Task to complete
Would you return each record that follows word for word, without its pictures?

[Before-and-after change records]
_ _ _ _
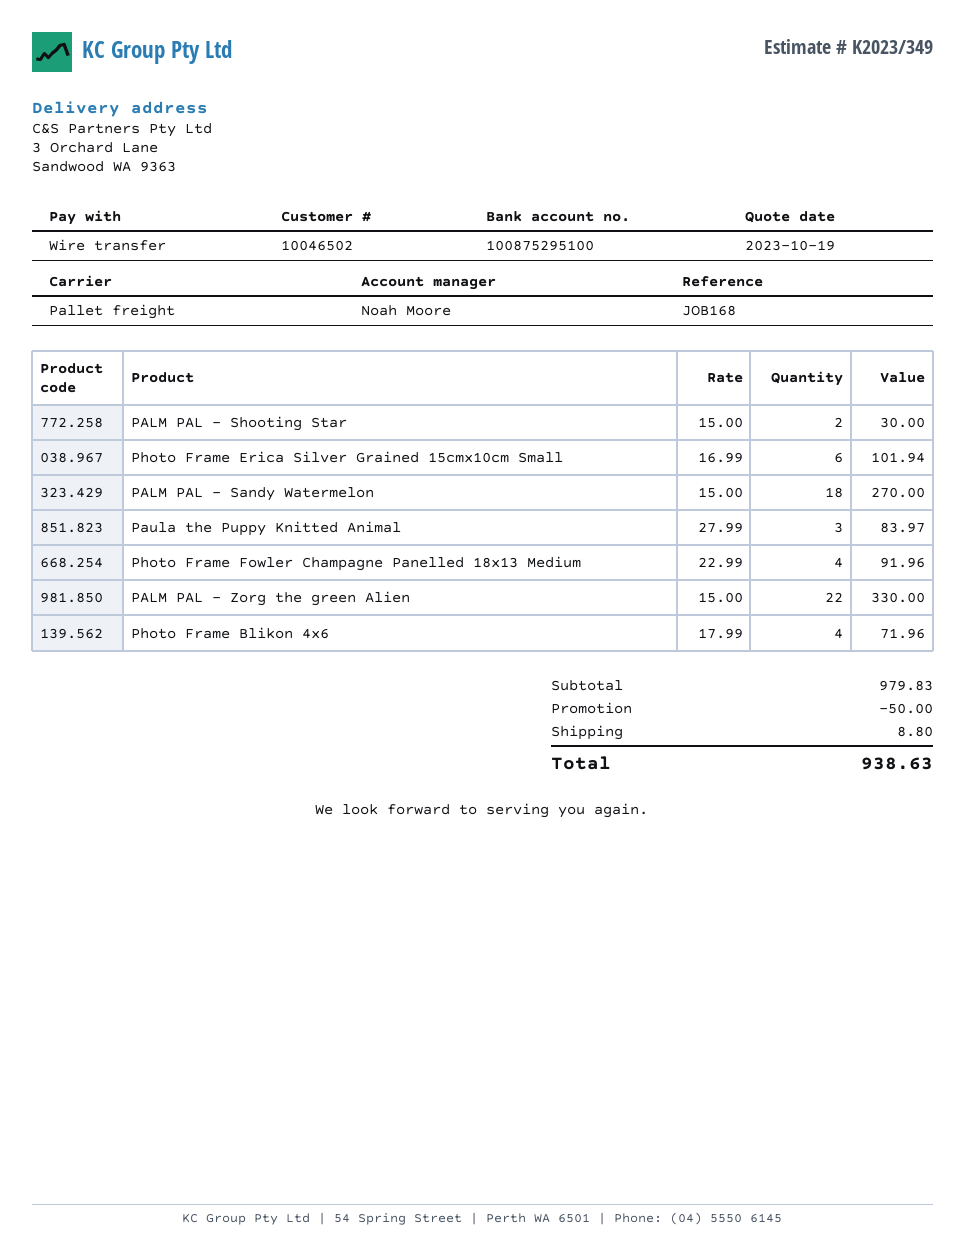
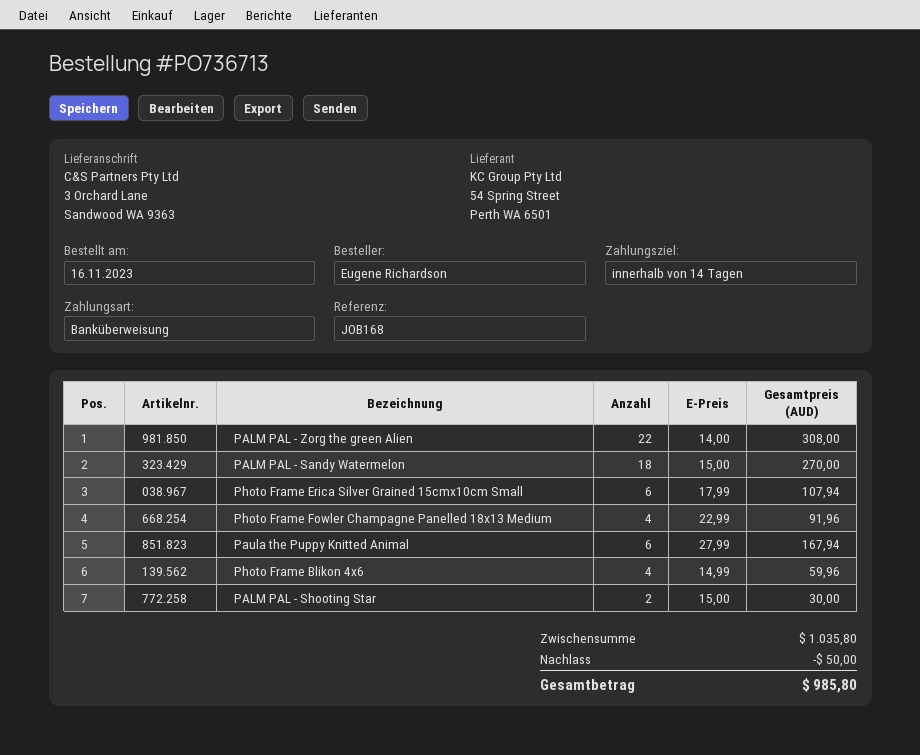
Photo Frame Erica Silver Grained 15cmx10cm Small: 6 x 16.99 = 101.94 -> 6 x 17.99 = 107.94
Paula the Puppy Knitted Animal: 3 x 27.99 = 83.97 -> 6 x 27.99 = 167.94
PALM PAL - Zorg the green Alien: 22 x 15.00 = 330.00 -> 22 x 14.00 = 308.00
Photo Frame Blikon 4x6: 4 x 17.99 = 71.96 -> 4 x 14.99 = 59.96
subtotal: 979.83 -> 1035.80
shipping: 8.80 -> none
total: 938.63 -> 985.80

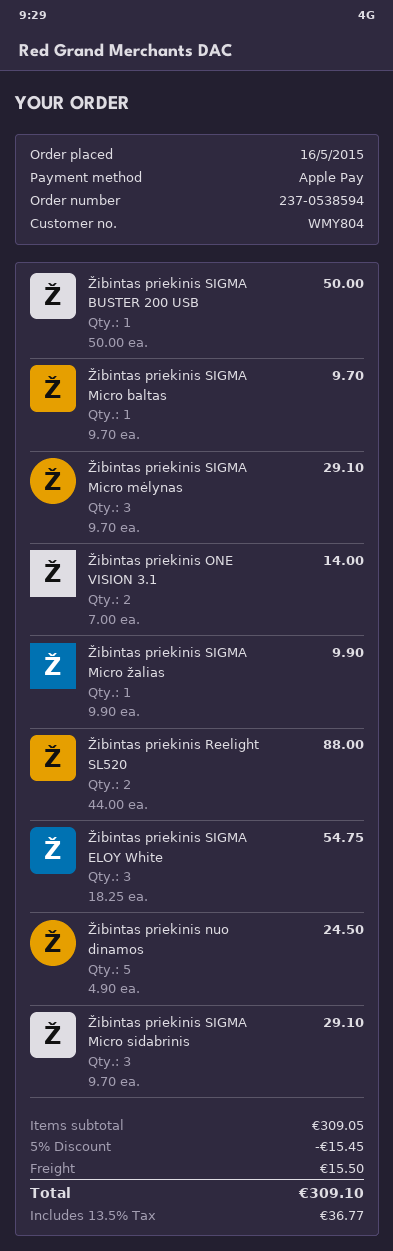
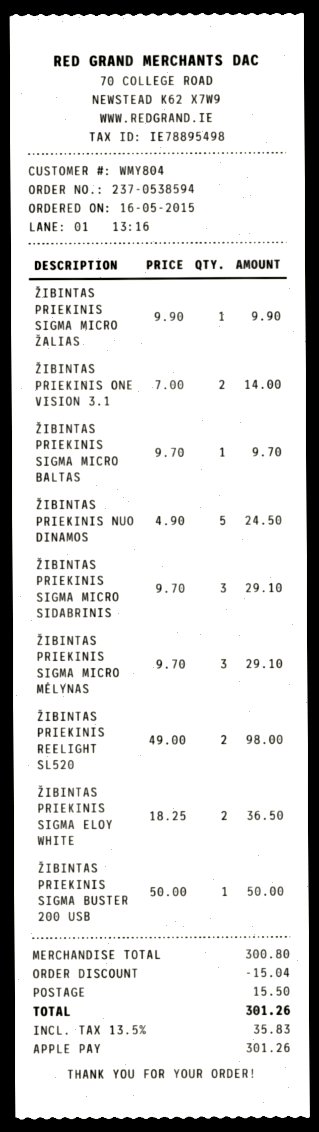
Žibintas priekinis Reelight SL520: 2 x 44.00 = 88.00 -> 2 x 49.00 = 98.00
Žibintas priekinis SIGMA ELOY White: 3 x 18.25 = 54.75 -> 2 x 18.25 = 36.50
subtotal: 309.05 -> 300.80
discount: 15.45 -> 15.04
tax: 13.5% = 36.77 -> 13.5% = 35.83
total: 309.10 -> 301.26

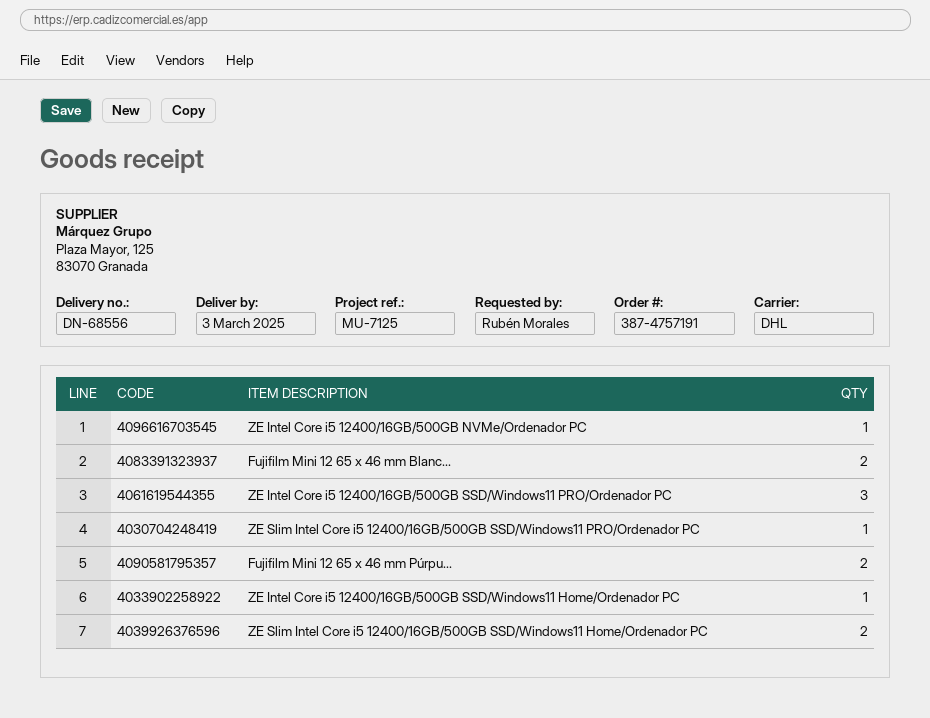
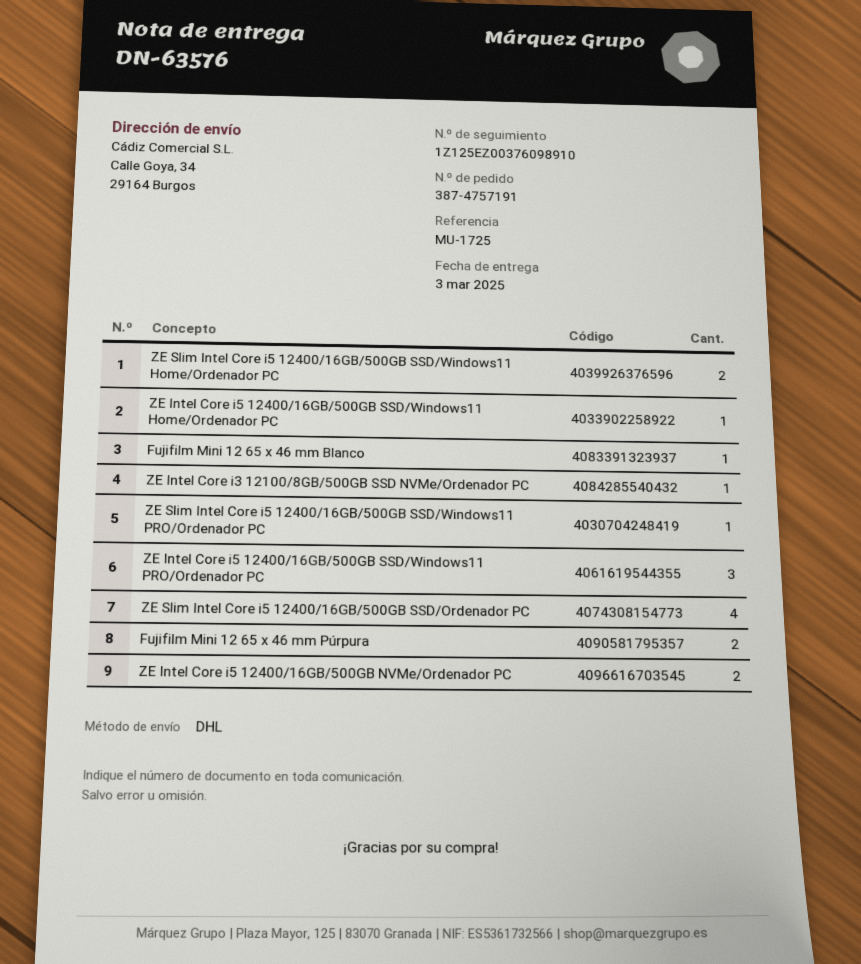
delivery note number: DN-68556 -> DN-63576
reference: MU-7125 -> MU-1725
ZE Intel Core i5 12400/16GB/500GB NVMe/Ordenador PC: 1 -> 2
Fujifilm Mini 12 65 x 46 mm Blanc...: 2 -> 1
ZE Intel Core i3 12100/8GB/500GB SSD NVMe/Ordenador PC: none -> 1
ZE Slim Intel Core i5 12400/16GB/500GB SSD/Ordenador PC: none -> 4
_ _ _ _
Solution
Photo Frame Erica Silver Grained 15cmx10cm Small: 6 x 16.99 = 101.94 -> 6 x 17.99 = 107.94
Paula the Puppy Knitted Animal: 3 x 27.99 = 83.97 -> 6 x 27.99 = 167.94
PALM PAL - Zorg the green Alien: 22 x 15.00 = 330.00 -> 22 x 14.00 = 308.00
Photo Frame Blikon 4x6: 4 x 17.99 = 71.96 -> 4 x 14.99 = 59.96
subtotal: 979.83 -> 1035.80
shipping: 8.80 -> none
total: 938.63 -> 985.80

Žibintas priekinis Reelight SL520: 2 x 44.00 = 88.00 -> 2 x 49.00 = 98.00
Žibintas priekinis SIGMA ELOY White: 3 x 18.25 = 54.75 -> 2 x 18.25 = 36.50
subtotal: 309.05 -> 300.80
discount: 15.45 -> 15.04
tax: 13.5% = 36.77 -> 13.5% = 35.83
total: 309.10 -> 301.26

delivery note number: DN-68556 -> DN-63576
reference: MU-7125 -> MU-1725
ZE Intel Core i5 12400/16GB/500GB NVMe/Ordenador PC: 1 -> 2
Fujifilm Mini 12 65 x 46 mm Blanc...: 2 -> 1
ZE Intel Core i3 12100/8GB/500GB SSD NVMe/Ordenador PC: none -> 1
ZE Slim Intel Core i5 12400/16GB/500GB SSD/Ordenador PC: none -> 4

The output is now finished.